Allegany Communications Sports

What an ugly football game, yet what a thing of beauty for the Maryland football Terrapins, as they raised the mayonnaise in triumph with a 16-12 Duke’s Mayo Bowl victory over our old friends from North Carolina State Saturday afternoon in Charlotte.

It was a true rock fight between the old rivals from the Atlantic Coast Conference and it was Maryland’s defense that won the day over the top-20 defense of the No. 23 Wolfpack to send the Terps to their second straight bowl victory for the first time in 20 years and an eight-win season for the first time since 2010.

“The last four years we’ve talked about taking the next step,” said Maryland head coach Michael Locksley. “The next step for us is to start competing for Big Ten championships. Some people out there laugh and think it’s funny, but you take a Terp for granted, I promise we’ll make you pay.”

In the end of a very tense and frustrating afternoon offensively speaking in which there was just one touchdown scored, it was senior cornerback Jakorian Bennett who made N.C. State pay with the game-winning interception to earn game MVP honors.

Bennett, who led the nation in passes defended this season, is one of the many players Locksley has brought to College Park who has aspirations to play in the NFL. Yet unlike so many seniors around the nation with such aspirations, including at Maryland, Bennett played in his team’s bowl game that didn’t have a national title riding on it which, in Locksley’s scheme, was actually the starting point for next season when Bennett will likely be in the NFL rather than College Park.

As Bennett was not the only senior who played, it’s just an indication of the respect and the belief Maryland’s players have in Locksley.

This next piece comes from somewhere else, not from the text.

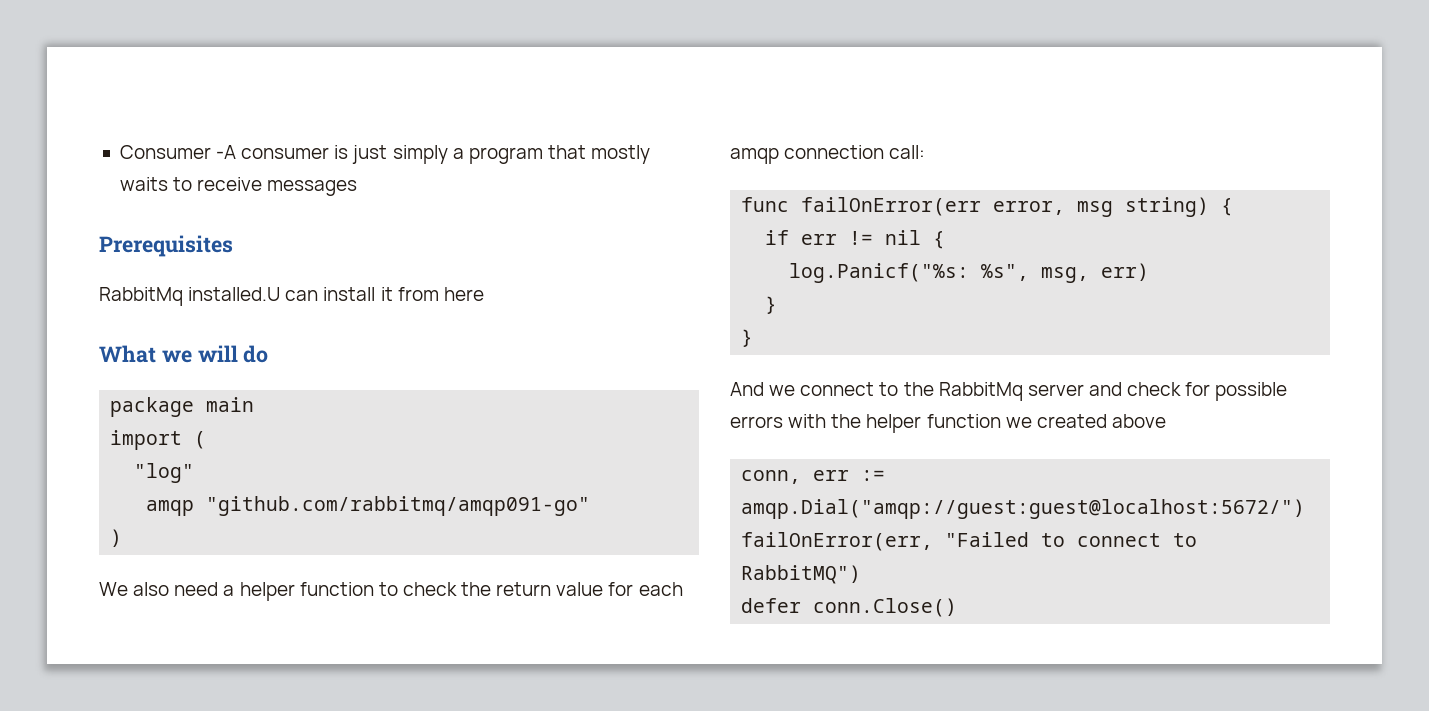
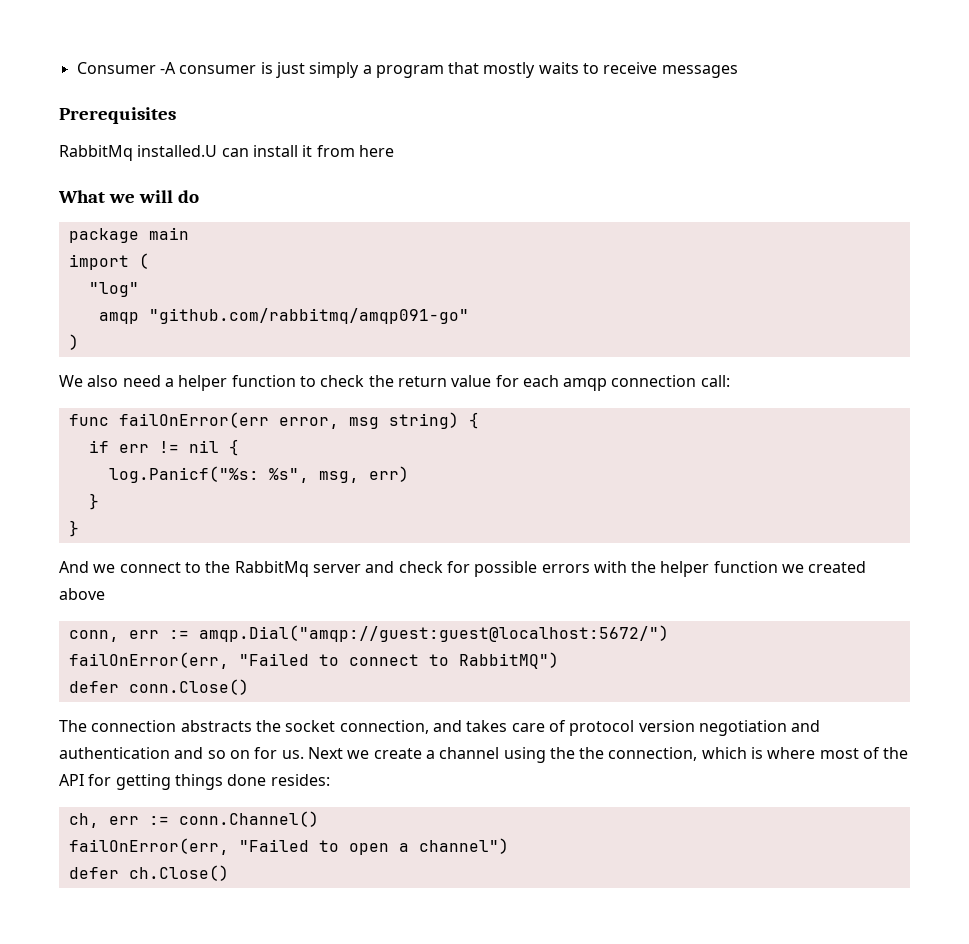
(958, 607) none -> [59,720,821,736] [59,747,909,763] [59,774,330,790] [68,811,319,828] [68,838,509,855] [68,865,229,881] // The connection abstracts the socket connection, and takes care of protocol version negotiation and authentication and so on for us. Next we create a channel using the the connection, which is where most of the API for getting things done resides: // ch, err := conn.Channel() // failOnError(err, "Failed to open a channel") // defer ch.Close()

Of course, not all of the faces in the Terps lineup were familiar ones. Rather, they were younger faces.

When the bowl match-up was announced, Maryland opened as a 3-point favorite to beat N.C. State. By the time the game started, though, the Terps were anywhere from a 1.5 to 2.5-point underdog because 14 players from the roster opted not to play to prepare for the NFL Draft or to enter the transfer portal, including their top three wide receivers who committed to the draft, and one of their tight ends, who chose Alabama over Ohio State in the transfer portal, which should give you a pretty good indication of the type of player Locksley is successfully recruiting.

Conversely, all of N.C. State’s NFL prospects played in the game.

This was a good bowl victory for Maryland because State was a very good football team and about as good defensively as the Terps have seen this season. And it showed, as quarterback Taulia Tagovailoa struggled often and the running game couldn’t get on track.

However, aside from the dominant play of the Terps defense, the biggest positive was the play of Maryland’s talented young receivers. Sophomore Tai Felton caught four passes for 69 yards and true freshman Octavian Smith caught three for 34 yards, including the game’s only touchdown, and returned a kick for 41 yards. Felton is said to be Maryland’s fastest player, while Smith has potential to be a big-time receiver.

Amidst the ugliness that was the actual game, it was an absolutely great day to be a Terp. In four seasons – three full seasons – as the Maryland head coach, Locksley’s teams have had two winning seasons, two straight bowl victories and a progression of three wins in the first season, seven wins in the next full season and now eight wins in the third full season.

Maryland football continues to make progress, taking at least a step forward in the past four years, and it’s what Locksley said the program would do when he took over amidst the ruins of D.J. Durkin.

No question that winning the Pinstripe Bowl, then winning the Duke’s Mayo Bowl the following year doesn’t seem like much to the college football programs we see playing every year in the bright lights. And, as late as the Ralph Friedgen years, it wasn’t a big deal in College Park. But maybe it should have been a bigger deal than it was made to be.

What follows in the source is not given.